これらに加えて、お客様のExecutiveとのBriefing、他の製品との調整、この流れには入らない作業、などなどがあり、それらも結構ヘビーだったりするので、侮れない・・・ :)

 

そしてなにより通常1人のProduct Managerが、複数の製品を担当するのが常なので、間違えなくてんやわんやになるw というのは、複数の製品を担当する、ということは上記にあげたプロセスが、複数並行して走るということに他ならず、Evangelizeな活動をしている最中に、別製品の仕様決めを行いながら、Obsoleteした製品のMigrationプログラムについて決めていったりすることが日常になってくるw なので、自分のやっていることにプライオリティをつけて、ある程度切り捨てることが出来ないとこのポジションは務まらない。

 

また特に悩ましく大変なのは、営業チームは彼らの売り上げに貢献するような機能がほしいので、Product Managerのロードマップにそれら機能が乗っかるように、あの手この手でProduct Managerに要求してくる。

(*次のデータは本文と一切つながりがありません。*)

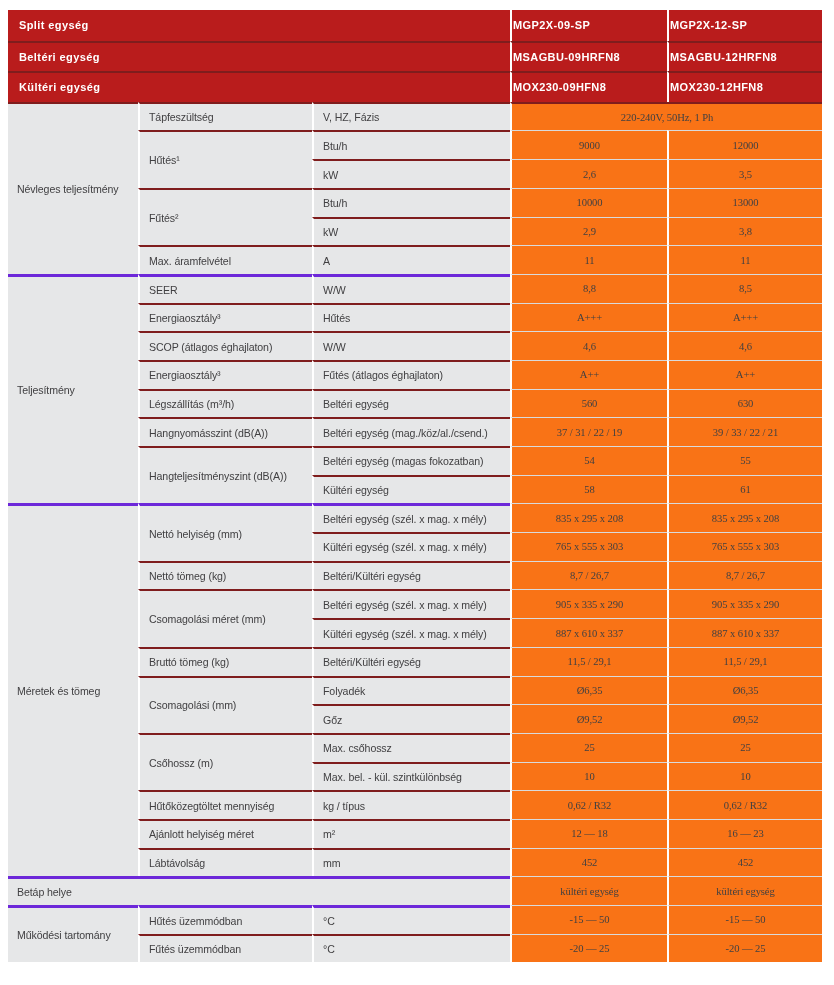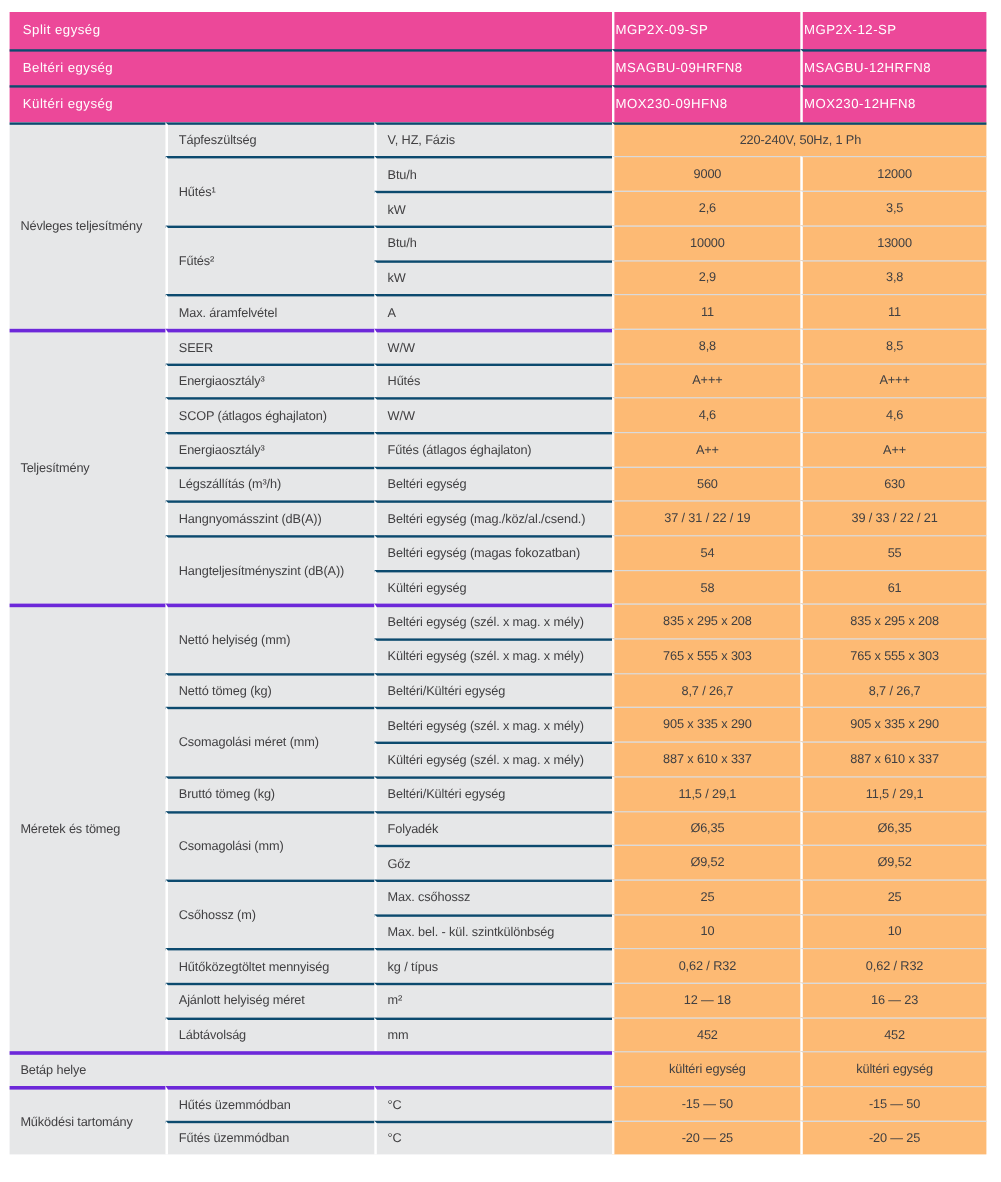--- a/index.html
+++ b/index.html
@@ -20,41 +20,41 @@
     box-sizing: border-box;
     height: 28.7px;
     vertical-align: middle;
     font-size: 10.6px;
     letter-spacing: -0.1px;
     color: #414042;
     overflow: hidden;
   }
   
   .h {
-    background: #ec4899;
+    background: #b91c1c;
     color: #ffffff;
-    font-weight: normal;
+    font-weight: bold;
     font-size: 11px;
     letter-spacing: 0.4px;
     height: 30.6px;
   }
   .hl { padding-left: 11px; }
   .hv { text-align: left; }
   
   .lab {
     background: #e6e7e8;
     padding-left: 9px;
     white-space: nowrap;
     margin-top: 34px;
   }
   
-  .v { background: #fdba74; text-align: center; white-space: nowrap; }
+  .v { background: #f97316; text-align: center; white-space: nowrap; font-family: Liberation Serif, serif; }
   
   .bl  { border-left: 2px solid #ffffff; }
-  .bt2 { border-top: 2px solid #0c4a6e; }
+  .bt2 { border-top: 2px solid #7f1d1d; }
   .bt3 { border-top: 3px solid #6d28d9; }
   .btg { border-top: 1px solid #d9dadb; }
 </style>
 </head>
 <body>
 
 <div class="page">
 <table class="spec">
   <colgroup>
     <col style="width:130px">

で、Product Managerはビジネス的な(数字的な)見地、または戦略的な見地から、要求を取捨選択しなくてはならないのだけど、Product Manager1人に対して、営業チームは世界中に散らばっているので、正直時差なんて関係なくなってくる。だって、世界のどこかではお日様が昇ってるから・・・w 

そして本音を言えば、すべての機能を実装してあげたいのだけど、リソースは有限なので、この機能の取捨選択の作業に個人的には結構な時間を割く。

 

これらを遂行するに当たり、Product Managerとしてまず一番重要なのは、決断して行動し物事を前へ推進する能力。(そのために自分の製品に関しては、Product Managerは責任とともにかなりの権限を保持している)

そしてそれを円滑に行うためには社内外問わず多種多様な交渉が必須のため、語学はもちろんのこと、様々な国での交渉能力、プレゼンテーション能力、コミュニケーション能力、マーケットのトレンドを技術的に俯瞰して理解する能力、そして何よりそれらを支えるための土台となる基礎技術などなどが求められる。

自分が本当に恵まれていたのは、この基礎技術をCisco Japanにいたときに、諸先輩方にみっちりと鍛えていただいた。この部分に関してはまた別のタイミングでもう少し詳細に書きたいと思うけど、でも1つ言えるのは、あの時あの先輩方に会って一緒に仕事をしながら、鍛えてもらっていなかったら、今の自分はここにはいなかったと断言できる。

 

だから今こうして振り返っても、日本で仕事をした3年間は本当に重要な3年間だった。

 

というのが、Product Managerのざっくりとした仕事内容。

個人的に将来やりたいことを実現するために、最短でいろいろと学べる今の自分にとって最適なポジションだと思う。